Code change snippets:
==========

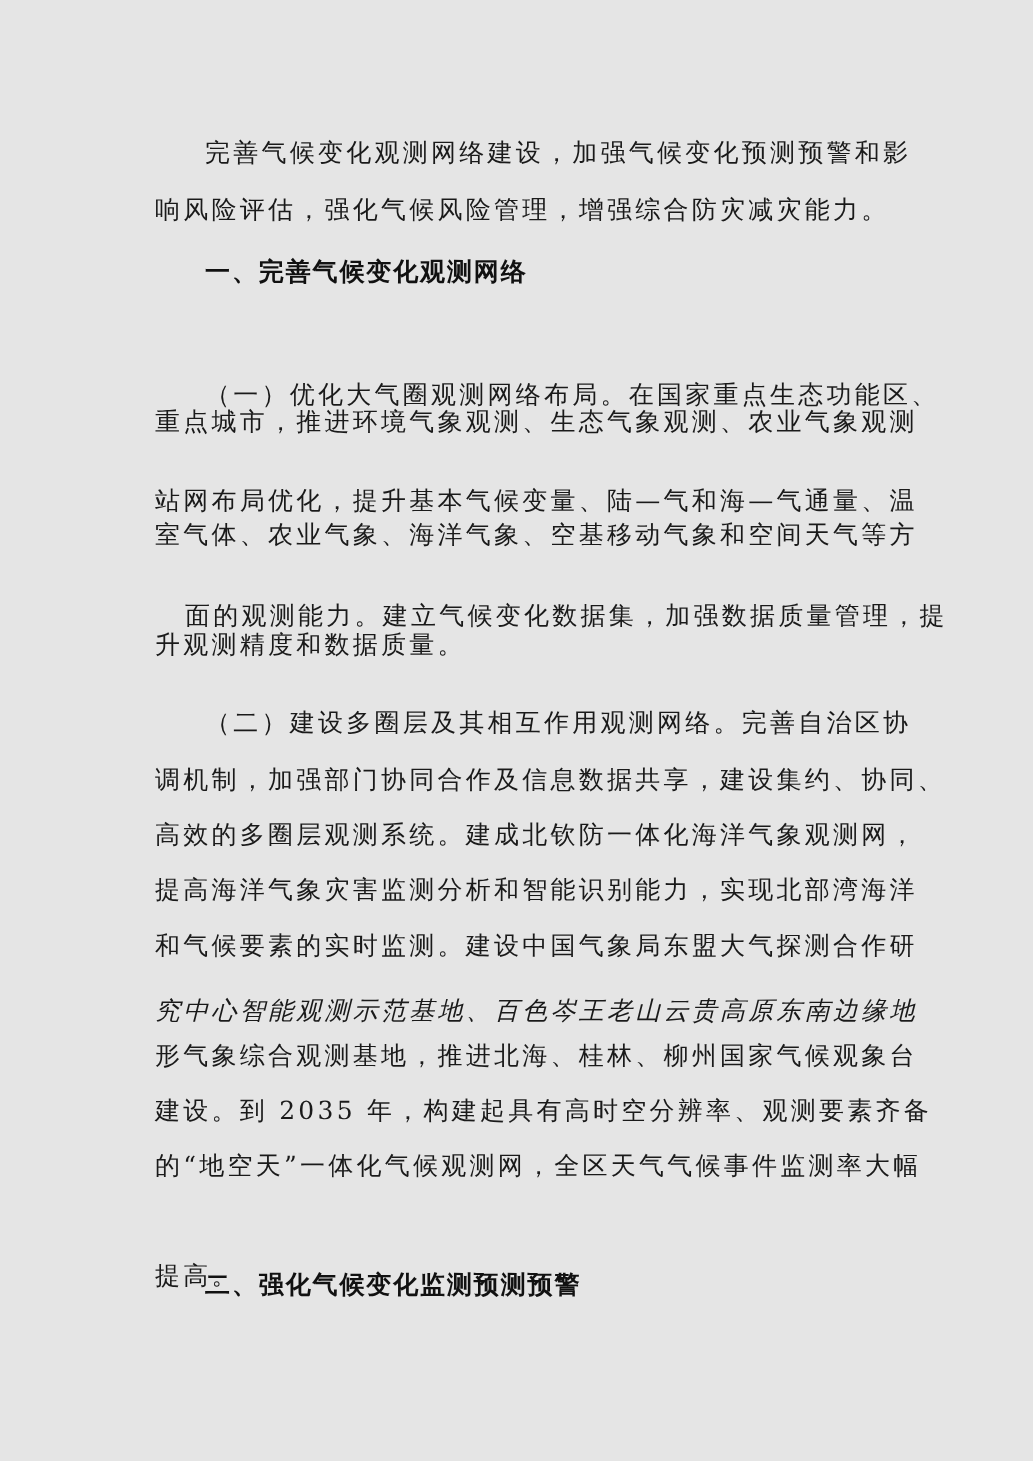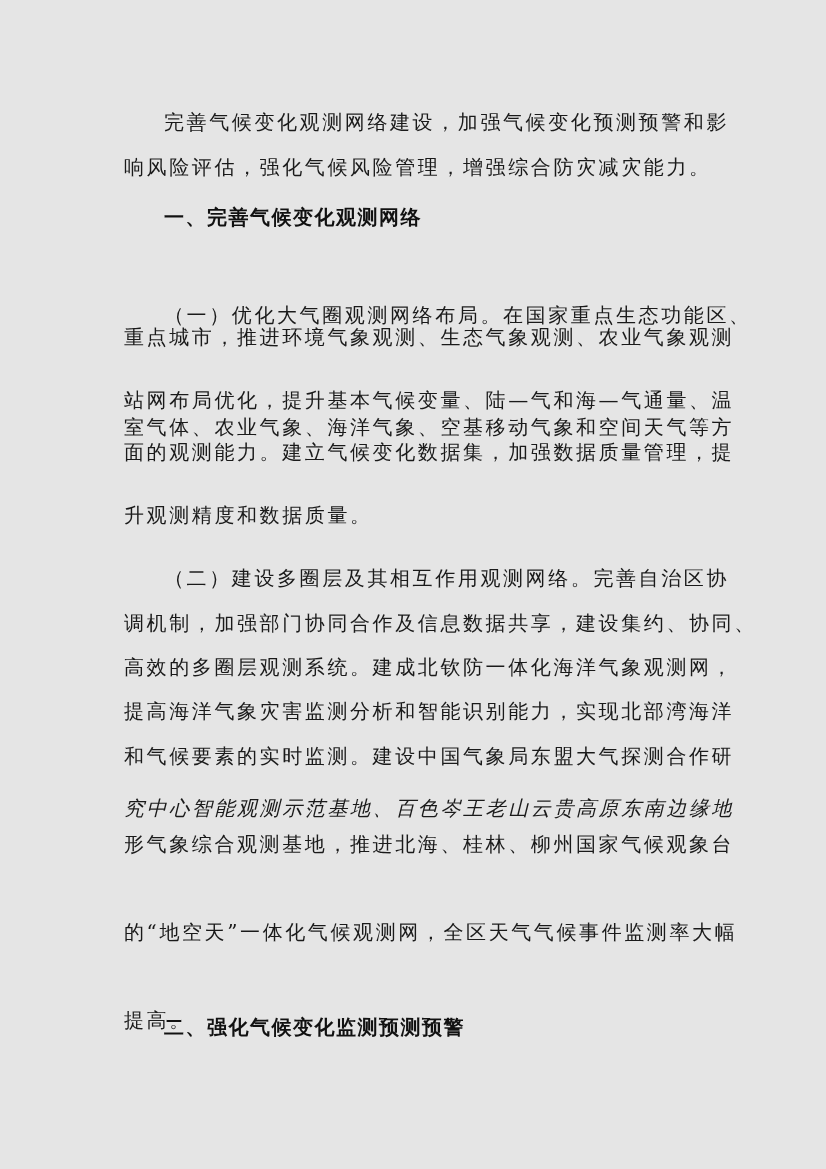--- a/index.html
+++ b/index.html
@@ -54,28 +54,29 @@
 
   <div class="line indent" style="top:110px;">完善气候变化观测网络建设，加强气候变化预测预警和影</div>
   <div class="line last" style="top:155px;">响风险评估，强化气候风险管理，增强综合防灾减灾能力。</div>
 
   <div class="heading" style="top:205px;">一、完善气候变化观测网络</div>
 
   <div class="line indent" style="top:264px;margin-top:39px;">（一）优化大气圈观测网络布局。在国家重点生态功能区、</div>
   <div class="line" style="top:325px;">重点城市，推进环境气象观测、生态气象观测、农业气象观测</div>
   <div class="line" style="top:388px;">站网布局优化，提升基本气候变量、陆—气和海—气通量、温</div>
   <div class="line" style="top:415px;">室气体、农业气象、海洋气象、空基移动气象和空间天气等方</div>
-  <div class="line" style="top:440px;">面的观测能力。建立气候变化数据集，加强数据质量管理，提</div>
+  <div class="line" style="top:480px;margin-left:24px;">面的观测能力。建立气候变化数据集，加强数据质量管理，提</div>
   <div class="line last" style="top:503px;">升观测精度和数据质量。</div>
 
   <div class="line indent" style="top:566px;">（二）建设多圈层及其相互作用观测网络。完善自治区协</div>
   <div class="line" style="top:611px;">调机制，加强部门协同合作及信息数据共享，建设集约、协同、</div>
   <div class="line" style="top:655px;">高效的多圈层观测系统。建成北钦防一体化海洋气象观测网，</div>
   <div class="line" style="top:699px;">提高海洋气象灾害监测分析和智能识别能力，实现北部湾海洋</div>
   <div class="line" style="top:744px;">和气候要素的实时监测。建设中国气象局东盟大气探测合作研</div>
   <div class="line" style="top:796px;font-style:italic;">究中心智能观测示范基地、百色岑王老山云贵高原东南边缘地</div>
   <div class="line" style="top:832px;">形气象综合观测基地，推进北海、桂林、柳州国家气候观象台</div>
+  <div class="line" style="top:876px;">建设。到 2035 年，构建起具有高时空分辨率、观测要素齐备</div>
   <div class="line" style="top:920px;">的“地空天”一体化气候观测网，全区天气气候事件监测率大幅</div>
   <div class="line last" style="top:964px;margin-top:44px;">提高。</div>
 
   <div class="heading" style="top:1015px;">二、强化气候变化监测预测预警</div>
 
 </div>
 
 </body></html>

==========

Work required » Your copy should restate every record word for word and contain no pictures.

Response to this exercise »
--- a/index.html
+++ b/index.html
@@ -54,28 +54,29 @@
 
   <div class="line indent" style="top:110px;">完善气候变化观测网络建设，加强气候变化预测预警和影</div>
   <div class="line last" style="top:155px;">响风险评估，强化气候风险管理，增强综合防灾减灾能力。</div>
 
   <div class="heading" style="top:205px;">一、完善气候变化观测网络</div>
 
   <div class="line indent" style="top:264px;margin-top:39px;">（一）优化大气圈观测网络布局。在国家重点生态功能区、</div>
   <div class="line" style="top:325px;">重点城市，推进环境气象观测、生态气象观测、农业气象观测</div>
   <div class="line" style="top:388px;">站网布局优化，提升基本气候变量、陆—气和海—气通量、温</div>
   <div class="line" style="top:415px;">室气体、农业气象、海洋气象、空基移动气象和空间天气等方</div>
-  <div class="line" style="top:440px;">面的观测能力。建立气候变化数据集，加强数据质量管理，提</div>
+  <div class="line" style="top:480px;margin-left:24px;">面的观测能力。建立气候变化数据集，加强数据质量管理，提</div>
   <div class="line last" style="top:503px;">升观测精度和数据质量。</div>
 
   <div class="line indent" style="top:566px;">（二）建设多圈层及其相互作用观测网络。完善自治区协</div>
   <div class="line" style="top:611px;">调机制，加强部门协同合作及信息数据共享，建设集约、协同、</div>
   <div class="line" style="top:655px;">高效的多圈层观测系统。建成北钦防一体化海洋气象观测网，</div>
   <div class="line" style="top:699px;">提高海洋气象灾害监测分析和智能识别能力，实现北部湾海洋</div>
   <div class="line" style="top:744px;">和气候要素的实时监测。建设中国气象局东盟大气探测合作研</div>
   <div class="line" style="top:796px;font-style:italic;">究中心智能观测示范基地、百色岑王老山云贵高原东南边缘地</div>
   <div class="line" style="top:832px;">形气象综合观测基地，推进北海、桂林、柳州国家气候观象台</div>
+  <div class="line" style="top:876px;">建设。到 2035 年，构建起具有高时空分辨率、观测要素齐备</div>
   <div class="line" style="top:920px;">的“地空天”一体化气候观测网，全区天气气候事件监测率大幅</div>
   <div class="line last" style="top:964px;margin-top:44px;">提高。</div>
 
   <div class="heading" style="top:1015px;">二、强化气候变化监测预测预警</div>
 
 </div>
 
 </body></html>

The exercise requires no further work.